Regarding the legal analysis, I wonder how the author reconciles the fact that Hamas is “the government in control of the Gaza Strip”, but it is Israel and the PA, who have no or little presence, respectively, in the area who are solely responsible for medical care in it. According to this analysis, Israel should also be in charge of law enforcement, school curricula, road safety, etc. This sounds either as a call for Israel to re-establish a permanent military presence in Gaza or as an attempt to hold Israel and the PA accountable for legal obligations that they cannot meet in any reasonable manner. I hope it is neither.
I hold the view that Israel does indeed have a large share in the responsibility for the sanitary and medical conditions in Gaza, together with Hamas, the PA, and Egypt. Trying to establish who is responsible for what and holding them accountable for it, as should be, would require very high degrees of neutrality and accuracy.
There are other issues too. A referral by a future Palestinian state to the ICC would cover its whole territory, not just alleged crimes by Israelis on that territory. Assuming the territory could be defined, the referral by the future state would also allow any alleged international crimes committed by the Palestinian Authority leadership and Hamas leadership to be prosecuted. Eg. the war crime of using civilians as human shields.
Not the best legal analysis:
1. Assumption that Gaza is still occupied is hotly contested, and dubious at best. It can certainly not be stated as an assumption. Since the rejection of this premise would make the whole discussion moot, the author appears to just ignore it, and hope everyone else does too,
2. Art 38(2) is specific to ” Aliens in the territory of a party to the conflict” and ensures that they continue to receive health services without reference to their nationality. Hence the author’s conclusion that Israel has a duty to “include facilitating the travel of patients if necessary to make sure that Gazans receive the same health care as that of the Occupying Power.” is absurd. Since when does an occupying power have to grant the same level of health care as its citizen’s enjoy? I’m really hoping that Afghanistan is enjoying US level healthcare..
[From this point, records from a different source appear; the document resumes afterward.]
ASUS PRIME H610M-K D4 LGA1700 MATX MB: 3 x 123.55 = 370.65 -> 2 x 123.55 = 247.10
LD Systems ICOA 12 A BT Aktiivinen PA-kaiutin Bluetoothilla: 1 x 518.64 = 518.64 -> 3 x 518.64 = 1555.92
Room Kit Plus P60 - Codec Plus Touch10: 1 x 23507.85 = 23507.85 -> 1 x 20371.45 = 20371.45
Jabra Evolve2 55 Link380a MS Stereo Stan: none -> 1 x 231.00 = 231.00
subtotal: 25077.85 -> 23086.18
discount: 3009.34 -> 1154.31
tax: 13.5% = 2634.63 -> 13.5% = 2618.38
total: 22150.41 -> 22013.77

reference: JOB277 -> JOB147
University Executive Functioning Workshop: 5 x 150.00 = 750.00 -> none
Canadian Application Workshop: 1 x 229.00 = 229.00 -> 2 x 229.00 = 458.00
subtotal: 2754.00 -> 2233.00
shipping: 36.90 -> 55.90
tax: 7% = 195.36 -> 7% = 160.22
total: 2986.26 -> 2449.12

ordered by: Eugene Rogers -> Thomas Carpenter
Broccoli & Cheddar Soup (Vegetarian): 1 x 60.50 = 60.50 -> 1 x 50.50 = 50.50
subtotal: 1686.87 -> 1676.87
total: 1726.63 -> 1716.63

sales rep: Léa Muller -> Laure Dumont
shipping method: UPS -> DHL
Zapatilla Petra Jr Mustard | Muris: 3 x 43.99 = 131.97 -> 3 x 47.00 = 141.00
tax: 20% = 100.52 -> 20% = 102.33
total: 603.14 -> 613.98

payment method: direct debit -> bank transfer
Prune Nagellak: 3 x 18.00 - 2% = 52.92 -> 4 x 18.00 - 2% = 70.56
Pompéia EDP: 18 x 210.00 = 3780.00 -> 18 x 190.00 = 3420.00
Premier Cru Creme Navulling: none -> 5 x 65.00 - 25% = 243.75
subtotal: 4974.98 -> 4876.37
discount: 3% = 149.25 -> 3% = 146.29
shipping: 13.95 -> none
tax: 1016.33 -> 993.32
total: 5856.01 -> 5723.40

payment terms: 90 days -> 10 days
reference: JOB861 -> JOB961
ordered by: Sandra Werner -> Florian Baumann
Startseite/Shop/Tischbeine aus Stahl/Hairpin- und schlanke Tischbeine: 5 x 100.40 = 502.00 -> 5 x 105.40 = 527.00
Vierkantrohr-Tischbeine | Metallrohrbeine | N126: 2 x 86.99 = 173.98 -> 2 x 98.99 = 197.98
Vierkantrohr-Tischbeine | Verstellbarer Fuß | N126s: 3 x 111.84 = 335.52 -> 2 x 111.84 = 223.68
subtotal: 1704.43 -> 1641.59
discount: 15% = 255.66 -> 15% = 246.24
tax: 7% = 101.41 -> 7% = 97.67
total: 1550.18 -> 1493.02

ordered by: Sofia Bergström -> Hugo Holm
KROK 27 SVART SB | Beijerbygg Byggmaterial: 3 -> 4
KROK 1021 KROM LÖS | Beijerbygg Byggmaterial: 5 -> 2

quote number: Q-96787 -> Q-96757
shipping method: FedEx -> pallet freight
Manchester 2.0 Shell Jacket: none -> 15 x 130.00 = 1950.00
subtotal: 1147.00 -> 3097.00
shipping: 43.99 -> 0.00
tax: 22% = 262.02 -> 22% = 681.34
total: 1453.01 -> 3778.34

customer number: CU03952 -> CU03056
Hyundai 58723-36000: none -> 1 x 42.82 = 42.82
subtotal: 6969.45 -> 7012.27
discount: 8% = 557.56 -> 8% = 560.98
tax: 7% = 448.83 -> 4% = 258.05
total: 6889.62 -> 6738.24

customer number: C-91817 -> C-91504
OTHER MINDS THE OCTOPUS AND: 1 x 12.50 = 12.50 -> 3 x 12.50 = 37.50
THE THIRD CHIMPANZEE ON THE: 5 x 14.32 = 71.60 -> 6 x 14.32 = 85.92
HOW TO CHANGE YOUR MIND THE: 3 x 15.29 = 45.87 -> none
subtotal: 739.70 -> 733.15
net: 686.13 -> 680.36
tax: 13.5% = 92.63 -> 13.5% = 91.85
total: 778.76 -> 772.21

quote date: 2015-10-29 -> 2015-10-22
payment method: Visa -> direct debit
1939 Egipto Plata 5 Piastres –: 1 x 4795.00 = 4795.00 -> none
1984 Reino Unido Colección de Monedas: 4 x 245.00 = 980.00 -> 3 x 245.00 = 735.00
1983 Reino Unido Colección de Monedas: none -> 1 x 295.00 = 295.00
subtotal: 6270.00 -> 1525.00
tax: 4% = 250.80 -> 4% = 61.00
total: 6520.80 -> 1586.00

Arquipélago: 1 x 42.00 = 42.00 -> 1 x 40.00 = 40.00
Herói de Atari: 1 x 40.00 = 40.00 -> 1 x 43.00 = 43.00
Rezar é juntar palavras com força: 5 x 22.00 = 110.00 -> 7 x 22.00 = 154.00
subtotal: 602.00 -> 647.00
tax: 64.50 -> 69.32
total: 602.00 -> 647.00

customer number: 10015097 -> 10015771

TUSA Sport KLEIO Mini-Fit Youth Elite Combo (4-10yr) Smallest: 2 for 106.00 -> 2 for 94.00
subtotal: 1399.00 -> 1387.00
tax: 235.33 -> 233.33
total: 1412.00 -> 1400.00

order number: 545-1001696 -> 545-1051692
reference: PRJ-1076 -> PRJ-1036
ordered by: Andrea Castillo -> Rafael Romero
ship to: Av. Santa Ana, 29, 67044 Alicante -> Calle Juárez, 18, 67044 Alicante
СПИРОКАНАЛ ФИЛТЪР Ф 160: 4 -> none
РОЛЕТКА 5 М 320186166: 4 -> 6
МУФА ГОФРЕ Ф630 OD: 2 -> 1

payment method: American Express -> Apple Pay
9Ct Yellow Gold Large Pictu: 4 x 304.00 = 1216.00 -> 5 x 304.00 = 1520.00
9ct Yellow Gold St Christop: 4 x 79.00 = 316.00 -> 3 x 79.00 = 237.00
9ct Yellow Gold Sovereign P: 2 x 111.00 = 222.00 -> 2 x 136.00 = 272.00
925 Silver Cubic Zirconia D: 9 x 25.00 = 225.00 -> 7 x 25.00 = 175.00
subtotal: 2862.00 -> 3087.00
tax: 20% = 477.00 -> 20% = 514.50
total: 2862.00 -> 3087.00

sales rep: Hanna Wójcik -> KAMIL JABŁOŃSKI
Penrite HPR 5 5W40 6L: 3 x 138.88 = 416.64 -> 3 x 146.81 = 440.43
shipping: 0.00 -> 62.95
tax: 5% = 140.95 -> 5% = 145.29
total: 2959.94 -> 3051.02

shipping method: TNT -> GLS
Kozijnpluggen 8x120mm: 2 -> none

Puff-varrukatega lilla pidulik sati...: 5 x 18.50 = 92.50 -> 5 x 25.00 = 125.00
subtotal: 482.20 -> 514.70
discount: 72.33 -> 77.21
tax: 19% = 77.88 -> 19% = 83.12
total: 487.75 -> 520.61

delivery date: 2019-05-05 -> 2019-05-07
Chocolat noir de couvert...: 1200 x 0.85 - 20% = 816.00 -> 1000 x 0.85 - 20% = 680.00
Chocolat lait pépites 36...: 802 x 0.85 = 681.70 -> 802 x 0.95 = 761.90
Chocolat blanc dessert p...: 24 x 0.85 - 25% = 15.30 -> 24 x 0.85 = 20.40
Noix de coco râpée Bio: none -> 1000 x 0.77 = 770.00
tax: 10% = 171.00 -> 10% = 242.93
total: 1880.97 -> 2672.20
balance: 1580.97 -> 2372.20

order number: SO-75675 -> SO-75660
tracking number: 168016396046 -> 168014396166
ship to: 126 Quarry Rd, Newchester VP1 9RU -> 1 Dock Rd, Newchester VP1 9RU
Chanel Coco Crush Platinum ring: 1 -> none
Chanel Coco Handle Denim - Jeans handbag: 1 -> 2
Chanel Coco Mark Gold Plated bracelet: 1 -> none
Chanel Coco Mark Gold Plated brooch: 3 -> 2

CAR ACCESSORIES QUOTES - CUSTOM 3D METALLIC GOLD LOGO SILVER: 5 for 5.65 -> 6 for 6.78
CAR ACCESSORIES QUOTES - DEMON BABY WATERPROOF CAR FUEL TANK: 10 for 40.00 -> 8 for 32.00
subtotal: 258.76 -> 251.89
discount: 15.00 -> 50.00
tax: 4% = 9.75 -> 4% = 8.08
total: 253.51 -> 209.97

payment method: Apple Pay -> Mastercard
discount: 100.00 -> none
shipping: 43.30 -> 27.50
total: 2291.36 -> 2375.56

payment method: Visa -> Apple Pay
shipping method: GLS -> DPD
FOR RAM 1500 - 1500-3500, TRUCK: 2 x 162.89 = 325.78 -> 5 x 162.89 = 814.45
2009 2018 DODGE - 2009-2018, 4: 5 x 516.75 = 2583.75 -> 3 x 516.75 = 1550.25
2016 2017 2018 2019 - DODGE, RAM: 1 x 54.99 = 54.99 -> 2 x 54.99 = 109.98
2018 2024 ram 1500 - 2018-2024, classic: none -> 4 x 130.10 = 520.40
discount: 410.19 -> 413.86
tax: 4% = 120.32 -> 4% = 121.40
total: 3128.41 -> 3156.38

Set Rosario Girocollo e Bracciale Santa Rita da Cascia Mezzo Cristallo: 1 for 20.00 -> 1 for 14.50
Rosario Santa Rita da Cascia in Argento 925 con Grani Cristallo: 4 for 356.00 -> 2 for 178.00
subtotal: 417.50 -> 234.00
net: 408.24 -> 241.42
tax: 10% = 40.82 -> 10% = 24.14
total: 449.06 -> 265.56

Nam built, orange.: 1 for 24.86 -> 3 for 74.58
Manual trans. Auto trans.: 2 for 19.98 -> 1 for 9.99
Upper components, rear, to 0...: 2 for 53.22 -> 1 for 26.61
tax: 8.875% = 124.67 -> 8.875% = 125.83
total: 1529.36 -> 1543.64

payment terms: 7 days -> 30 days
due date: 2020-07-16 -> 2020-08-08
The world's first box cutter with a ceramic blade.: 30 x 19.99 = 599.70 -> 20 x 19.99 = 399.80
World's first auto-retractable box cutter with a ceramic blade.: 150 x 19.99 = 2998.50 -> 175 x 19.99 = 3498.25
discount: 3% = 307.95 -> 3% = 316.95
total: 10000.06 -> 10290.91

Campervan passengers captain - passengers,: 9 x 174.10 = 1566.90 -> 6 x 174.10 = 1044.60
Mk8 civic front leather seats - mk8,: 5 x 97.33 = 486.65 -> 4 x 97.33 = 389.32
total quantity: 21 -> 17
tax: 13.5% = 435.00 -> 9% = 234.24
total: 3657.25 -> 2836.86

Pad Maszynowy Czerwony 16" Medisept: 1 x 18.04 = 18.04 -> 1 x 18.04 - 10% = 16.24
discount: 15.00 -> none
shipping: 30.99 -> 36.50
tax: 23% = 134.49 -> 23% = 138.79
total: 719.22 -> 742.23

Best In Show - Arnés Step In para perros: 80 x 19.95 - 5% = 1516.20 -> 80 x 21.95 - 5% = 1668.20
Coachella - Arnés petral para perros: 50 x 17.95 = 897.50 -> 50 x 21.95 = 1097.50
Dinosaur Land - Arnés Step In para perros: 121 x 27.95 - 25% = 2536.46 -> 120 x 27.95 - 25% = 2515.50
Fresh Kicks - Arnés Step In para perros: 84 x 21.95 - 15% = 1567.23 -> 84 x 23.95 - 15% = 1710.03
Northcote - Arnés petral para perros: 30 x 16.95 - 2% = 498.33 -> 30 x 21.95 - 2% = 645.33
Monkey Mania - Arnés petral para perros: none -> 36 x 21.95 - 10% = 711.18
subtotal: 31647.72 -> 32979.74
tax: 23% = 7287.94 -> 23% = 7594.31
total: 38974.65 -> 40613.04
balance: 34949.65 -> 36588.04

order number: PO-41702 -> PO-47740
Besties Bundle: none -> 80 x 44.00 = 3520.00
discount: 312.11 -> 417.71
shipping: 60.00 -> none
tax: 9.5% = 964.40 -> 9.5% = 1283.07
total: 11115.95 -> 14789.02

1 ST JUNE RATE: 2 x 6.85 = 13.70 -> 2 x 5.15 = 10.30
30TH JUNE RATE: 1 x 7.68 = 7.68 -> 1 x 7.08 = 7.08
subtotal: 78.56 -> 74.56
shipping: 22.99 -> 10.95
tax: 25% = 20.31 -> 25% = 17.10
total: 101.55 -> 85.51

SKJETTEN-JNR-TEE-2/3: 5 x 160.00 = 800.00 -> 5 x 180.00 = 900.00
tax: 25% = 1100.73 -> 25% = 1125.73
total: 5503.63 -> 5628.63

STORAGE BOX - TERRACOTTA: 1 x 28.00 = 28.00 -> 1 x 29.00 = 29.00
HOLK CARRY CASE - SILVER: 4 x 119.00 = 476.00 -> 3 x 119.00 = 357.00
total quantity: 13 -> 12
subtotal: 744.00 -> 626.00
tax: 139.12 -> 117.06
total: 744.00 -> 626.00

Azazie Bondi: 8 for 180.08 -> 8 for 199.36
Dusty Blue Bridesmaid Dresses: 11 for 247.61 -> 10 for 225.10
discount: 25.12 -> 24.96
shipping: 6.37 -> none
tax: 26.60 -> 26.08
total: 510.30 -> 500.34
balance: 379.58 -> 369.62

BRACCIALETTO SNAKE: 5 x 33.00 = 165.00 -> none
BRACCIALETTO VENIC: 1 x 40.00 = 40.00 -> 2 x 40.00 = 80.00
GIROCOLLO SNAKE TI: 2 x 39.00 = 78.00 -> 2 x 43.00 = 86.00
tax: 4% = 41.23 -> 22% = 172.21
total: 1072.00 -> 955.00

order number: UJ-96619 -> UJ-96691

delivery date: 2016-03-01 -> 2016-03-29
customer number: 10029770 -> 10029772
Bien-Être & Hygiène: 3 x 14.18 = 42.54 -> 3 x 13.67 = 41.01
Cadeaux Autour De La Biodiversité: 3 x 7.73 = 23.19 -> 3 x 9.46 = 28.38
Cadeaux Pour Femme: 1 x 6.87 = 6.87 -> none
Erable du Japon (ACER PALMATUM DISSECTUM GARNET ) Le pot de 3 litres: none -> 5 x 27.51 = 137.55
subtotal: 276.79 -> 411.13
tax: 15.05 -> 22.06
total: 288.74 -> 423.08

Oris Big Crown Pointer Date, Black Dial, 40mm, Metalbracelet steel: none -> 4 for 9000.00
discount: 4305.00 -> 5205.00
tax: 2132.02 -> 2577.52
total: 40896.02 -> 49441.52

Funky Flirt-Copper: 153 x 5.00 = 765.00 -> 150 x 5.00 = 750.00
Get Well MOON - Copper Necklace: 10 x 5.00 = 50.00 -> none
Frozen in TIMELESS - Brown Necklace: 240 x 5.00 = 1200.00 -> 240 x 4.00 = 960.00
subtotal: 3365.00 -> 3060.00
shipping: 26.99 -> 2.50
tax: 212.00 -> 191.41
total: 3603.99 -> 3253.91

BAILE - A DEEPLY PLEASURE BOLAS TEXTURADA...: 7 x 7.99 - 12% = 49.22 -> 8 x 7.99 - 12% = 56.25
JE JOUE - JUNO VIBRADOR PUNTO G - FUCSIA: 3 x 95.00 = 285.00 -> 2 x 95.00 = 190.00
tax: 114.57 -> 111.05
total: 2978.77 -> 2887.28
3. Does the author really believe that not making medical services equally available, regardless of the circumstances – in this case the fact that the Gaza strip is run by a terrorist organization that openly calls in its charter for the destruction of Israel – is really the correct legal position? but let’s ignore reality again, the author is accusing Israel!
4. The author has a novel way of defining a group as “people living in place X”, rather than ethnic, religious or national interpretations. Making up the law, is always useful when you are shooting blanks.
5. Other than a passing mention, the author ignores the fact that Gaza has a border with Egypt, from which it can receive whatever it wants. (Sure those Egyptians keep closing the border, due to pesky terror attacks, but lets not take them to the ICC as well).
As a longtime reader of the blog I’m surprised you would publish such drivel.